Reliability on Wikipedia

Fri 28 Oct 2005 11:01 PM

In a paper for MacHack several years ago, I tried to sort out the possible methods for evaluating claims found on the internet. (`Reliability on a Crowded Net' -- The conference still hosts a PDF of it.) I was primarily interested in claims made on web pages and in chat rooms, and I think the analysis extends pretty well to blogs.

Many people now use Wikipedia as their reference of first resort, however, and I wonder whether my previous analysis applies to it. In the paper, I identify four basic methods for evaluating a claim found on the internet and claim that they are exhaustive. Consider each in relation to the Wikipedia:

Appeal to Reliability involves relying on the reputation of the source. If I read an article on the New York Times website, I give it roughly the same weight as I would an article in the print edition.

It is not entirely clear how reliable the Wikipedia really is. It does have a good reputation. There is also a story to be told about the self-correcting nature of collaborative work. Nevertheless, a wiki will only be as reliable as its most persuasive members. I suspect that its reliability depends on the topic area-- because different topic areas will have different contributors.

Appeal to Plausibility involves assessing whether the general claims even sound like they are in the right ball park. This can be done both in terms of content and in terms of style. I think there is some reason to think that the Wikipedia could be deceptive in this regard. Even where it contains false information, contributors may have preened it to make it sound more plausible.

Suppose an entry contains incorrect information. If people wander through the site and make the entry sound better, even though they do not actually have any special expertise on the subject of the entry, then the entry will be written in a more plausible way than it would be if it were just the original falsities on somebody's personal webpage.

Calibration involves checking the facts where you can and extrapolating: If the source gets things right on matters you can check, then that is some reason to believe that it gets things right on matters you can't. Again, the collaborative nature of the Wikipedia makes this harder. If the things that you can check independently are the things that other people could check, then those things will probably be correct-- someone will have corrected any mistakes. The correctness on those points will fail to be evidence for the correctness on the remainder, if the background knowledge of honest and conscientious contributors runs out where yours does.

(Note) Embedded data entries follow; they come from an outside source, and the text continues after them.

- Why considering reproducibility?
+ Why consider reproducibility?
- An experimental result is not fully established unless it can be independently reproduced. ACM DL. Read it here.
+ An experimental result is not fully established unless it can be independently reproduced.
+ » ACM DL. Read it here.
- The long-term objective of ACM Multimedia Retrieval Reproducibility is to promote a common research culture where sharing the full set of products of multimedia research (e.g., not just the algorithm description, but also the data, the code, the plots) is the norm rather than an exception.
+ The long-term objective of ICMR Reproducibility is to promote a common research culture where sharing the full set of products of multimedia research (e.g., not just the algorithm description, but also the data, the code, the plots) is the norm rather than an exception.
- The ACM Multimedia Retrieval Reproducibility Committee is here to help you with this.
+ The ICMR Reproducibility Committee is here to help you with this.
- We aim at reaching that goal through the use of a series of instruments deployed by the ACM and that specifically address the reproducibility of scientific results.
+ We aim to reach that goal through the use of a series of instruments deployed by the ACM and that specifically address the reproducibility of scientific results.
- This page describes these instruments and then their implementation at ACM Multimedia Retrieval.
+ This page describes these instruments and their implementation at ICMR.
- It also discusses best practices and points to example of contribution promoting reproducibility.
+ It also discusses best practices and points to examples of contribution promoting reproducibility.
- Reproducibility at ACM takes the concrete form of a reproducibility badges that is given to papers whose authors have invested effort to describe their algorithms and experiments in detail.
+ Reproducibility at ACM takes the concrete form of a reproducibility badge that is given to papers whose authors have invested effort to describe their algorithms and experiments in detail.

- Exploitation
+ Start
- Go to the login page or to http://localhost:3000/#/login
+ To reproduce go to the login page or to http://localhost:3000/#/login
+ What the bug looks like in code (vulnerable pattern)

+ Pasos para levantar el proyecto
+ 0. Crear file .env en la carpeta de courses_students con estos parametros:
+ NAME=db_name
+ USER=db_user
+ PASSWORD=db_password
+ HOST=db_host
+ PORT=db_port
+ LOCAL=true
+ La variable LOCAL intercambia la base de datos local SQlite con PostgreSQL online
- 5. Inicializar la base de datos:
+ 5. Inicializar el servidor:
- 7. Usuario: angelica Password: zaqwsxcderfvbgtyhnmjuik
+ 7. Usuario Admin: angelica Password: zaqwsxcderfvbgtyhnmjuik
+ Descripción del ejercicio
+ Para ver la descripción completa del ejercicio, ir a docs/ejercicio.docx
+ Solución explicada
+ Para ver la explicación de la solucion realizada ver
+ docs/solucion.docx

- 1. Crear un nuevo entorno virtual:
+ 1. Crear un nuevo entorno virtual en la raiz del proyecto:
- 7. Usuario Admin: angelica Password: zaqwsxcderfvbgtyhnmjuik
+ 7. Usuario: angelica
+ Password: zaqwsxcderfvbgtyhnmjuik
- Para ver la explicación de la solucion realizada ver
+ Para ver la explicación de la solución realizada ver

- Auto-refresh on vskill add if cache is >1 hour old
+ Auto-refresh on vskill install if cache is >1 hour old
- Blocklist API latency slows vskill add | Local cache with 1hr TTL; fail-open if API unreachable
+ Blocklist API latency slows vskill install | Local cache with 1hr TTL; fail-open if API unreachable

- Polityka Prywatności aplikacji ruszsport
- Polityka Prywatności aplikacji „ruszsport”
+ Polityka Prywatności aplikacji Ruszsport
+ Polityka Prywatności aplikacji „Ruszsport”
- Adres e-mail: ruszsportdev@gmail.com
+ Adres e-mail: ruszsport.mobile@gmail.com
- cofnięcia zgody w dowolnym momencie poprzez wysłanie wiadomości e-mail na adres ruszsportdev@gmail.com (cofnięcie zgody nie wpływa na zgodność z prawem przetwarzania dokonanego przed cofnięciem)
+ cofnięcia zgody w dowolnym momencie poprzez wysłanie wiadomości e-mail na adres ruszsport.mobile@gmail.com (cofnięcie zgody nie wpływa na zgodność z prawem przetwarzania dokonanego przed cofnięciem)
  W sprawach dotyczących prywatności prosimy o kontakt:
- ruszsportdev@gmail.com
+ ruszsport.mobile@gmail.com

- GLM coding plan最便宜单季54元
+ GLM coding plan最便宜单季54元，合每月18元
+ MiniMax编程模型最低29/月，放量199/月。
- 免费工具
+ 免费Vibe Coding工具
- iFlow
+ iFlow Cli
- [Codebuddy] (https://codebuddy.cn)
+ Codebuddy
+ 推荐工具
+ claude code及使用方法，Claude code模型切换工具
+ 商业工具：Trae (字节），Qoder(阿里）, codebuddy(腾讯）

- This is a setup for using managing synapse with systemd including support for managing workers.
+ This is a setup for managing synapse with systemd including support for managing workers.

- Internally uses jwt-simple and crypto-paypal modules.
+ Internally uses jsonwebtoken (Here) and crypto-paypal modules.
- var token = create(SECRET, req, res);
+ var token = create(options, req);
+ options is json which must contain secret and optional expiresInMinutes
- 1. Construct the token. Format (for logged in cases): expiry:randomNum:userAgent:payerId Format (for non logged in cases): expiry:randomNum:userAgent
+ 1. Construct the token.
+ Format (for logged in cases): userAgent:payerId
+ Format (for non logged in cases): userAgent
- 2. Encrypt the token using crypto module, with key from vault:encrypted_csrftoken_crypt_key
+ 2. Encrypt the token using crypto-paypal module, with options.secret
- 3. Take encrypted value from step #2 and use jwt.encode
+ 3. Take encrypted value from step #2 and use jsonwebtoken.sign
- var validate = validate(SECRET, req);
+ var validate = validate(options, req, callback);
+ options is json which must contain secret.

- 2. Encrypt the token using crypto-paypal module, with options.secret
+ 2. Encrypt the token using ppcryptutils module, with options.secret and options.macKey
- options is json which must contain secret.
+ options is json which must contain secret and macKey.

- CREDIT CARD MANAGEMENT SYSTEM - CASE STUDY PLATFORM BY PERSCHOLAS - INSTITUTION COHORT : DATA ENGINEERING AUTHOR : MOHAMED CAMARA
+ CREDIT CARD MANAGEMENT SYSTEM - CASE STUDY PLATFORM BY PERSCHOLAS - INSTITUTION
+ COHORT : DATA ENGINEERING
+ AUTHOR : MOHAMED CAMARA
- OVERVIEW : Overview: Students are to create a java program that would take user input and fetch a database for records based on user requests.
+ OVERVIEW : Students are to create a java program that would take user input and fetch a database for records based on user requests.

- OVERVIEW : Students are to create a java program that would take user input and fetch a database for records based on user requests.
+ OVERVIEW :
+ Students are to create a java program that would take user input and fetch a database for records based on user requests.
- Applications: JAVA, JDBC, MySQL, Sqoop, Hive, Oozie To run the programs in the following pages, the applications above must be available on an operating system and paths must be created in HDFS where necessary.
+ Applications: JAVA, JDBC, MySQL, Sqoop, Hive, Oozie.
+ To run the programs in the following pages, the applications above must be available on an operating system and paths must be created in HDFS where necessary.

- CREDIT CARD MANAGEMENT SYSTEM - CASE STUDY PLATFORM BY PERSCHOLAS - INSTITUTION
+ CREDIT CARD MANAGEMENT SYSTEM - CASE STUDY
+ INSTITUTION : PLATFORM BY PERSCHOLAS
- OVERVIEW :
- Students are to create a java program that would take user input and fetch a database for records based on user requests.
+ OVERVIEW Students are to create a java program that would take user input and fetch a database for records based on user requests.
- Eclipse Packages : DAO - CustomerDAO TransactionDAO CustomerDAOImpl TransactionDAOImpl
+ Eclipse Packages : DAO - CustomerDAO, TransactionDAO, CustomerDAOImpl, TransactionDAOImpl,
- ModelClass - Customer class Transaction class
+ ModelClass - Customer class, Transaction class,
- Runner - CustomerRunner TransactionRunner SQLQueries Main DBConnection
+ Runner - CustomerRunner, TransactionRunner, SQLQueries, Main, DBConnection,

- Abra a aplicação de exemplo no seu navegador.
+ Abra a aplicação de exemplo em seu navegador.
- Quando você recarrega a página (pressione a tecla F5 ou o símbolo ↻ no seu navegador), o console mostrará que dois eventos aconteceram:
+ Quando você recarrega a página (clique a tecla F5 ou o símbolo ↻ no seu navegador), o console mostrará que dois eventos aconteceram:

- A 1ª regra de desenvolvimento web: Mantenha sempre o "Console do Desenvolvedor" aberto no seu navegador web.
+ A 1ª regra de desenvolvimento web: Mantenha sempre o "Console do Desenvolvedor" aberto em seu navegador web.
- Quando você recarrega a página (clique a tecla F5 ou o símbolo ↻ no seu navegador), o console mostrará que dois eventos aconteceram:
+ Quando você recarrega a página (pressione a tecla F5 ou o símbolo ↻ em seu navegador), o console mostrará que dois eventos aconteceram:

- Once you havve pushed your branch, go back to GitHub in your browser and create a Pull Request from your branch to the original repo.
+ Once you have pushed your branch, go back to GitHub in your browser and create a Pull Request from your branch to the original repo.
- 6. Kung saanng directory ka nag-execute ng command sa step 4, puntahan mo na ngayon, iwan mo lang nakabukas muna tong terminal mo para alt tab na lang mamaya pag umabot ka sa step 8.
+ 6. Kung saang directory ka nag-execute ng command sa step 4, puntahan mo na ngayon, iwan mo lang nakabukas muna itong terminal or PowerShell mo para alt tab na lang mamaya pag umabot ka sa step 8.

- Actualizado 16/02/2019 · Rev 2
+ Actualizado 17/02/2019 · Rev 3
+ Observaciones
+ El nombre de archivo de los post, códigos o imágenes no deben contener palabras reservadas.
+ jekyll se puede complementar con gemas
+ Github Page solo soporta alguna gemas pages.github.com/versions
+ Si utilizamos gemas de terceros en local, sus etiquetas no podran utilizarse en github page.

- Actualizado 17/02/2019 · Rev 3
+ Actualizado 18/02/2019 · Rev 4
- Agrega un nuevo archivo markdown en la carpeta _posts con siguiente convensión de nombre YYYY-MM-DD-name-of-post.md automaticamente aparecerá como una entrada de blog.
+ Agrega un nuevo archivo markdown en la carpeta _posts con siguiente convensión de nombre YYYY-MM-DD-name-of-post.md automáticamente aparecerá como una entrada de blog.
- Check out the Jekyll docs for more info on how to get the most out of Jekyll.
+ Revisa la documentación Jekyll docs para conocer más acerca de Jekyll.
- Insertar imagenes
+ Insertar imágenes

Sampling involves checking multiple sources and comparing them against one another. Insofar as one just does a quick Wikipedia lookup, one avoids sampling.

So the basic methods for evaluating credibility all get harder with the Wikipedia. The central issue is the degree to which the collective nature of the Wikipedia can be relied on to be self-correcting. How much is this a reasonable expectation, and how much is this an article of faith?